Obamaland?
With friends like Paul Krugman, Hillary Clinton doesn't need enemies:
In 1956 Adlai Stevenson, running against Dwight Eisenhower, tried to make the political style of his opponent’s vice president, a man by the name of Richard Nixon, an issue. The nation, he warned, was in danger of becoming “a land of slander and scare; the land of sly innuendo, the poison pen, the anonymous phone call and hustling, pushing, shoving; the land of smash and grab and anything to win. This is Nixonland.”
The quote comes from “Nixonland,” a soon-to-be-published political history of the years from 1964 to 1972 written by Rick Perlstein, the author of “Before the Storm.” As Mr. Perlstein shows, Stevenson warned in vain: during those years America did indeed become the land of slander and scare, of the politics of hatred.
And it still is. In fact, these days even the Democratic Party seems to be turning into Nixonland.
By coincidence, I'm actually reading the galleys of Nixonland at the moment, and - well, let's just say that the comparison of the current Democratic race to the political landscape depicted in Perlstein's book strikes me as almost entirely laughable. But even more laughable is Krugman's culprit for the Nixonification of Democratic politics - one Barack Obama:
I won’t try for fake evenhandedness here: most of the venom I see is coming from supporters of Mr. Obama, who want their hero or nobody ...
That last clause is an accurate description of one of my fellow bloggers and some of other pro-Obama independents, but almost nobody else on the Democratic side, so far as I can tell. As for Krugman's examples of the Nixonian "venom" supposed spewing forth from the Obamanians, well, he has exactly two:
During the current campaign, Mrs. Clinton’s entirely reasonable remark that it took L.B.J.’s political courage and skills to bring Martin Luther King Jr.’s dream to fruition was cast as some kind of outrageous denigration of Dr. King.

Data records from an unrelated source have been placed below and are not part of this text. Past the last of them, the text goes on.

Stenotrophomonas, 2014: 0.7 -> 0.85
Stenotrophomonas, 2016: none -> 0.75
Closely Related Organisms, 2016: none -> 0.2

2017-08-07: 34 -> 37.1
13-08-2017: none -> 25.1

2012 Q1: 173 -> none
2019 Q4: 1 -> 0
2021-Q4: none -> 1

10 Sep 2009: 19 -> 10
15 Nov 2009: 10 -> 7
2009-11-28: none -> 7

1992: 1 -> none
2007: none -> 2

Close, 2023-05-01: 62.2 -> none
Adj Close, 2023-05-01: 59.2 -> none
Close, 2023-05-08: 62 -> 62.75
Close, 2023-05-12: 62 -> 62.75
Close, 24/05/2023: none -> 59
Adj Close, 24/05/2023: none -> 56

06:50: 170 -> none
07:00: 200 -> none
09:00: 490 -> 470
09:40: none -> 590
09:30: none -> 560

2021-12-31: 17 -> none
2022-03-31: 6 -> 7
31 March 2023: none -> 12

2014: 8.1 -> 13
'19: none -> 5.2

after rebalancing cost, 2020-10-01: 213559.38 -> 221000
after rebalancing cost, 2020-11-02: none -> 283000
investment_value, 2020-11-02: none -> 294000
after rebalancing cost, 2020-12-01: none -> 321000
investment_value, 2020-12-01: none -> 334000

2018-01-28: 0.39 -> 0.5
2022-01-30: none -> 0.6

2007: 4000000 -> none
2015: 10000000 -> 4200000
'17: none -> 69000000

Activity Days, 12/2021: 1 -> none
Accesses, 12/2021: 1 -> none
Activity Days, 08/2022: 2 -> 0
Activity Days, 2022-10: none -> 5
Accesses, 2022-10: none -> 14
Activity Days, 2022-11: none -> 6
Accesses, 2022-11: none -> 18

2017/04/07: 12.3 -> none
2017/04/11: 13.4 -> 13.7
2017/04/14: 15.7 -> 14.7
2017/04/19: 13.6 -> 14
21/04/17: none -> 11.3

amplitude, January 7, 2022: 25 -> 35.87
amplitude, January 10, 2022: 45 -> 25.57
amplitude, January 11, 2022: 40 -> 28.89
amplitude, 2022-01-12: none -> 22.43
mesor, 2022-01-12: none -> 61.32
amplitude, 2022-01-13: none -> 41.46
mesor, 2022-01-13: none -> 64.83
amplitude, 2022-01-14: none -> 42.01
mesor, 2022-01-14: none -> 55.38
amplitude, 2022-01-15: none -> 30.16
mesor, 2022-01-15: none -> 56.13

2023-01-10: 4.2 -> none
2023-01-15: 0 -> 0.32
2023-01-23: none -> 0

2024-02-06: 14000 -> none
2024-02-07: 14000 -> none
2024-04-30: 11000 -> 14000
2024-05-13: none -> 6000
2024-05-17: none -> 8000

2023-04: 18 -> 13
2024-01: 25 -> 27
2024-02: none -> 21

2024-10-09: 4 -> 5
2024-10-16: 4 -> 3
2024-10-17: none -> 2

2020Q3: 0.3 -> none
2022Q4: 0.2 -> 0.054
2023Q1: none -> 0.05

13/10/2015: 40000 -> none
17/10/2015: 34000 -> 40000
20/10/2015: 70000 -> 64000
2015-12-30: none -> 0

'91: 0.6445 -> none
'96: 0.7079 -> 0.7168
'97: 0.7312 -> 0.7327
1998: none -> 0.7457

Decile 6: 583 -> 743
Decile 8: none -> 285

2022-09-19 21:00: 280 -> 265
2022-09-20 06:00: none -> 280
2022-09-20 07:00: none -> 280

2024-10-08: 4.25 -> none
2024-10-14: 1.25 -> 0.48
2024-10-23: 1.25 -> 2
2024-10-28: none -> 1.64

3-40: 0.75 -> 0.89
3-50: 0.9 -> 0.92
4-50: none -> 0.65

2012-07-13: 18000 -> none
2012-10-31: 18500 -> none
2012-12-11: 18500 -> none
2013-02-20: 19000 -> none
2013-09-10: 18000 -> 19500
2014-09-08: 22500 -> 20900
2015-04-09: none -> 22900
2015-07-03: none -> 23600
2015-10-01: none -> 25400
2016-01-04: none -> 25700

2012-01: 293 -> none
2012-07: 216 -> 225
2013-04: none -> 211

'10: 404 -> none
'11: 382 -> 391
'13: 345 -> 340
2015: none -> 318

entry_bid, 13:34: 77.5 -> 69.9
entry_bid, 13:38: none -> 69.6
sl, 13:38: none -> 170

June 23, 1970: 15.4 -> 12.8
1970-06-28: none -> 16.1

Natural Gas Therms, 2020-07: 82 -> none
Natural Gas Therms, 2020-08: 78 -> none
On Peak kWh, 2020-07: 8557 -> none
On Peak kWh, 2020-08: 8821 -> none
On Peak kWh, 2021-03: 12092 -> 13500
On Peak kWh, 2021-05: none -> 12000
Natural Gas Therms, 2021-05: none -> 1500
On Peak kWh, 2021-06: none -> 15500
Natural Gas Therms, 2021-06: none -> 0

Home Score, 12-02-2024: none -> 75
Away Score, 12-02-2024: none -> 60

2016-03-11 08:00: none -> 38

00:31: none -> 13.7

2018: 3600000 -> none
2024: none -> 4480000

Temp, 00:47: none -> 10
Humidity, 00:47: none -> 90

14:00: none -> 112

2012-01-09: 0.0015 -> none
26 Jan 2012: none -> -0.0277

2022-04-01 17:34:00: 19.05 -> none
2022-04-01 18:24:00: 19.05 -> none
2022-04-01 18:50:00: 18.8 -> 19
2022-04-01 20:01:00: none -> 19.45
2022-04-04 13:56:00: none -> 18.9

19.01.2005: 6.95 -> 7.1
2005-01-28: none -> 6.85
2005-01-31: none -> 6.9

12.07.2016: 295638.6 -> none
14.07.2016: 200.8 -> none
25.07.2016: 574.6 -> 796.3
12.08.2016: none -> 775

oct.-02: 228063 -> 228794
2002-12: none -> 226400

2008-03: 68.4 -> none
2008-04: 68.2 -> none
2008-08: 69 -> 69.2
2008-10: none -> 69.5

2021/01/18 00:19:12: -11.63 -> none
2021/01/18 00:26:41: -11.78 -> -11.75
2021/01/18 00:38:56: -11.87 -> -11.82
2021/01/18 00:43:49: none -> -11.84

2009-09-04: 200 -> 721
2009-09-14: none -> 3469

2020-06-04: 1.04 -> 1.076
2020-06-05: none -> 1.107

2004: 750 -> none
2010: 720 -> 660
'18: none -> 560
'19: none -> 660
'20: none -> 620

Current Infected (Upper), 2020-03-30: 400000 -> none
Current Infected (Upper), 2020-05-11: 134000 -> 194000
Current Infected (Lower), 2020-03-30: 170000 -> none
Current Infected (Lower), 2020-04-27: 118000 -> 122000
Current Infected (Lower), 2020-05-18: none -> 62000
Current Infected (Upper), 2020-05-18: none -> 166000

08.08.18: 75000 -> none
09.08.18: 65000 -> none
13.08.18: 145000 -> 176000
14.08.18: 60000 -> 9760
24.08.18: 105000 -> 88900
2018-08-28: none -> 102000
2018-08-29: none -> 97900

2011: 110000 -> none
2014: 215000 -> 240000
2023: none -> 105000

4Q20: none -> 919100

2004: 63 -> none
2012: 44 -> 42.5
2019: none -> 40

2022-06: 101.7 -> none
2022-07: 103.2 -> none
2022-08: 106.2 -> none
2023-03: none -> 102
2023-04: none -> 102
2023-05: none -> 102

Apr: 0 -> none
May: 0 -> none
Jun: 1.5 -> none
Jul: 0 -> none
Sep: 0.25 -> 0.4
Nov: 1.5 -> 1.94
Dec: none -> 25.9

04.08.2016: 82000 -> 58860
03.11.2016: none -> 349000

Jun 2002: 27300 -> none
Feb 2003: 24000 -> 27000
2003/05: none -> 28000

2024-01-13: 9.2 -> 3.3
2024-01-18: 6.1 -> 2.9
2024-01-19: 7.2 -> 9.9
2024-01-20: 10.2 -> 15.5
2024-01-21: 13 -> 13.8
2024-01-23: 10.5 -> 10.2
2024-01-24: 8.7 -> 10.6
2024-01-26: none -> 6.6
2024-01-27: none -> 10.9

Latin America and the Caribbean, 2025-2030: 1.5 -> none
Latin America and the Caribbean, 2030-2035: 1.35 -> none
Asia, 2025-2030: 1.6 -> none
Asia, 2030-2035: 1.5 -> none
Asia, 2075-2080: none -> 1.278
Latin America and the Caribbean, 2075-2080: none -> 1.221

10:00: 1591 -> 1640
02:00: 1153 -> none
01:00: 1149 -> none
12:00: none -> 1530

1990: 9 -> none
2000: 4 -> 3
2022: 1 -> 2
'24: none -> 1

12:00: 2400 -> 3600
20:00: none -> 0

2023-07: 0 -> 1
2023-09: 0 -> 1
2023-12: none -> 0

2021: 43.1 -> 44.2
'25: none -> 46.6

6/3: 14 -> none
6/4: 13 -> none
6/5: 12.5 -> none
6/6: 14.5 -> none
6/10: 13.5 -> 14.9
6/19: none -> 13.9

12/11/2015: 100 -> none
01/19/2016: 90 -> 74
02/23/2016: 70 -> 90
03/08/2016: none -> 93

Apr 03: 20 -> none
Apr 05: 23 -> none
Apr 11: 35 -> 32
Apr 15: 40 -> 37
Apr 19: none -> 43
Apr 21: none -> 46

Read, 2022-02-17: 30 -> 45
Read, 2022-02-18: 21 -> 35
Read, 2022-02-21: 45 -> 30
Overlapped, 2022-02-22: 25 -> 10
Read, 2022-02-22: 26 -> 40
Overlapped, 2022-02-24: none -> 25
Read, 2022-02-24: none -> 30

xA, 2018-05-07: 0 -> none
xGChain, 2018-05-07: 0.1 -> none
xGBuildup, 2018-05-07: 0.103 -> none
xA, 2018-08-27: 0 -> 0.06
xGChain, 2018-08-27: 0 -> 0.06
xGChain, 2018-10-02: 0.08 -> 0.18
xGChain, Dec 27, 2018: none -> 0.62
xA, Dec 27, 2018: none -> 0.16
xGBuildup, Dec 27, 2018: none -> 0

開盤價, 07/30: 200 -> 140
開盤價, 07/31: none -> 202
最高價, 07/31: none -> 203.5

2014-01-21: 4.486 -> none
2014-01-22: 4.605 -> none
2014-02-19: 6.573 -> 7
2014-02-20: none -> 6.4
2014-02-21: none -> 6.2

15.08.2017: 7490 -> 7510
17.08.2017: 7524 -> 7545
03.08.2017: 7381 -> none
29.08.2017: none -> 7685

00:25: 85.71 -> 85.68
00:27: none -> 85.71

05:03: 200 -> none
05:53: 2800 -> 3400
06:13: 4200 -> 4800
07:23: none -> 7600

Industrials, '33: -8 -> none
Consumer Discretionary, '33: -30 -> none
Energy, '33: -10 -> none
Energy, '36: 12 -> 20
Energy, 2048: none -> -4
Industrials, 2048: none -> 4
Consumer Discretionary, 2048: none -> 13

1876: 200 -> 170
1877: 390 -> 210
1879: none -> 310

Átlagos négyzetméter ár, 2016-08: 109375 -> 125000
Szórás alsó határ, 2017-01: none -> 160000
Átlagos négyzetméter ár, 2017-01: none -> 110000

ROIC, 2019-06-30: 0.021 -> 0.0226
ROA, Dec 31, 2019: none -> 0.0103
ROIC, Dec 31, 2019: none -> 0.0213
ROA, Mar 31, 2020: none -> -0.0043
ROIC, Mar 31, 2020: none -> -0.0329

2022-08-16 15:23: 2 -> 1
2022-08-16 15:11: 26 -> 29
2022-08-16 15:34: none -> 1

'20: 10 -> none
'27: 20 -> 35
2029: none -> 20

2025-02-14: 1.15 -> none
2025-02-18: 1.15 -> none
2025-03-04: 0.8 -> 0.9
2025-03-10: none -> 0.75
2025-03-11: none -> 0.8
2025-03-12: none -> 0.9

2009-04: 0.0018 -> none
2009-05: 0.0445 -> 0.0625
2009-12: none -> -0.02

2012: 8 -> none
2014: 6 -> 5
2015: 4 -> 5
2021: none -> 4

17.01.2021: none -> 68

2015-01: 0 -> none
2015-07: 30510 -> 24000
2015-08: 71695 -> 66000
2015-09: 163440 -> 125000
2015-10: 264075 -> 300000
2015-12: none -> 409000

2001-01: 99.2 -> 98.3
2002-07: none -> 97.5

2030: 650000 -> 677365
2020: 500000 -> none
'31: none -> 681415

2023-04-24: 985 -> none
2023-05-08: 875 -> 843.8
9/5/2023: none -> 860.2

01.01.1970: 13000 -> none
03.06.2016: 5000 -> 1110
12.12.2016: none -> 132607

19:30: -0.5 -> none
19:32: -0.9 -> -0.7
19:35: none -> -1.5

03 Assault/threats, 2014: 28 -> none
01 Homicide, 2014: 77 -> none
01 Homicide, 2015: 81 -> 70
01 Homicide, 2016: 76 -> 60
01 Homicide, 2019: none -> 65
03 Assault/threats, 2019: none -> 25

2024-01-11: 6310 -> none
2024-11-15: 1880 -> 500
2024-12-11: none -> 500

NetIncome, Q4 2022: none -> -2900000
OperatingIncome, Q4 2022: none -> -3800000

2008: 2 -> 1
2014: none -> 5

And the latest prominent example came when David Shuster of MSNBC, after pointing out that Chelsea Clinton was working for her mother’s campaign — as adult children of presidential aspirants often do — asked, “doesn’t it seem like Chelsea’s sort of being pimped out in some weird sort of way?” Mr. Shuster has been suspended, but as the Clinton campaign rightly points out, his remark was part of a broader pattern at the network.
So David Shuster is somehow an agent of the Obama campaign? And the MLK vs. LBJ fracas is supposed to be more telling than, say, Bill Clinton's transparent attempt to paint Obama as a Jesse Jackson-style racialist niche candidate? One would think that Krugman, who's given to claiming that the entire conservative ascendancy can be explained by the GOP's exploitation of Southern racism, would aware of the irony of accusing Barack Obama's campaign of employing Nixonesque tactics in this election.
I say this, mind you, as someone who doesn't think that a Nixon-style politics of cynical management is always worse than an Obama-style politics of moral uplift. (More on this topic once I've finished Nixonland ...) But neither does Paul Krugman, so far as I call tell! Indeed, his preference for Hillary seems to reflect, at least in part, his view of politics as brutal trench warfare in which Democrats need to be a brass-knuckled as the GOP if they're going to have a fighting chance. In other words, he likes her precisely because she's Nixonesque. Which only makes his reading of the Democratic primary campaign all the more absurd.